_WHAT TO WORK ON_
In the data below, find the line that contains "Kelly Wedding Hair Comb: 2 -> 1" and the line that contains "Suzanna Bridal Hair Comb: 4 -> 6". Copy both, plus every line between them, exactly.

_RECORDS PROVIDED_
=== Begin Enclosure ===

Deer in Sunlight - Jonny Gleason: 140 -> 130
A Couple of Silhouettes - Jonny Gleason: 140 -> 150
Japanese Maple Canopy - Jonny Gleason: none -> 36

=== End Enclosure ===
=== Begin Enclosure ===

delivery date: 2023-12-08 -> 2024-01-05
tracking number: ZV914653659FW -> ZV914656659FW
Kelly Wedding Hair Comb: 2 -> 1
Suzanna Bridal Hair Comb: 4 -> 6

=== End Enclosure ===

_THE COMPLETED TASK_
Kelly Wedding Hair Comb: 2 -> 1
Suzanna Bridal Hair Comb: 4 -> 6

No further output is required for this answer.